I have stuff going back for the last 4 months and she had an affair before this one with her BFF's brother to kinda ease her into it. All the while the BFF is cheering her on. WW is sooooo f##k'd

My friend, you have the mother lode. Never mind the trip or a PI, then. You won’t need it. Just make redundant copies of what you have and file now, citing infidelity and alienation of affection. While she is on this trip. Priority one. Start with the lawyer immediately.

Priority Two. New bank account she can’t touch. Transfer 1/2 of your existIng $ to it. Change direct deposit to it via work. Take her off as a dependent on insurance, Include your will, your retirement, any medical benefits you share. The downside is if SHE provides benefits, you need to find replacements fast. PROTECT YOUR RETIREMENT.

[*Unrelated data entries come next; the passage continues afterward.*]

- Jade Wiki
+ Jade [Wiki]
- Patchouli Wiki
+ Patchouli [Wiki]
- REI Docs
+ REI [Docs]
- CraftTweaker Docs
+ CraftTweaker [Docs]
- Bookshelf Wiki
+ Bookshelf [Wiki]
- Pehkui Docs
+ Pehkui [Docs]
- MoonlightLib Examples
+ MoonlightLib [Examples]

Priority Two, put her stuff in the garage. Ask the owner to remove her from the lease, if she’s on it. Ask him/her if you can change the locks and explain why. Likely he/she will sympathize. She doesn’t own the home, so her right of entry is governed by the lease and owners discretion. She has every right to her belongings. Make that part easy for her (garage). She will get angry. Tell her the one year separation mandated by NC began when she drove off to fuck the man she was committing adultery with. You are obeying the law and expect her to. There’s no reason to be unpleasant or vindictive now.

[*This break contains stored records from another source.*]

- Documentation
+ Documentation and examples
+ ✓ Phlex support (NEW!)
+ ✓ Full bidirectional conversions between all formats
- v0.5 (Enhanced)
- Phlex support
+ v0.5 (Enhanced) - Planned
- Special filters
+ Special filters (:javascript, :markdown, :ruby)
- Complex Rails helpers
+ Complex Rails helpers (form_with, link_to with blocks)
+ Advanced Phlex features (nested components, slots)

At this point, custody is probably going to be dicey, given that her daughter hates her. Suggest you take them for now until a spousal support and custody agreement is worked out. Act as if people will be reasonable after a “cool down” period. Don’t tell her you plan on requesting Full custody, spousal support and child support from her. In fact, tell her nothing. I know you might want to gloat a bit... don’t. Now, more than ever, stick to the 180. If she wants to know why this is happening, say you are taking positive steps to get out of infidelity and to be free of a partner with such blatant disrespect for her marriage. You don’t hate her and want her to be happy, so from this moment forward, she’s free to go do what she wants with whomever she wants. In 365 days she will not be your problem any more.

She might try to love bomb you to get you back in line. Do NOT have sex with her.

Priority three: Be sure to write down everything you know, or just suspect, in timeline fashion— inserting relevant texts and photos at the appropriate points. Do it while it’s fresh. This will be the basis of your alienation of affection lawsuit later. It’s a pity you can’t name her BFF piece of human garbage as party to the suit, as she collaborated with your STBXW to make it all happen. If you have social media, change your status from married to separated. A short notice mentioning you are separating after so many years of marriage might be appropriate. Just don’t slag her in public. If people ask, be honest. Don’t lie for her, don’t make up a wish washy narrative that takes her off the hook, either. This was, and is, the consequence of her decision to commit adultery. Stupid games, stupid prizes. Block her and all her friends on any social media. You can’t go No Contact for a year, but you might want to neck it down to emails or through your lawyers. She’s going to blow your phone up. You might need a new number. Oh take her off that plan and change the WiFi passwords. Cancel anything she pays for.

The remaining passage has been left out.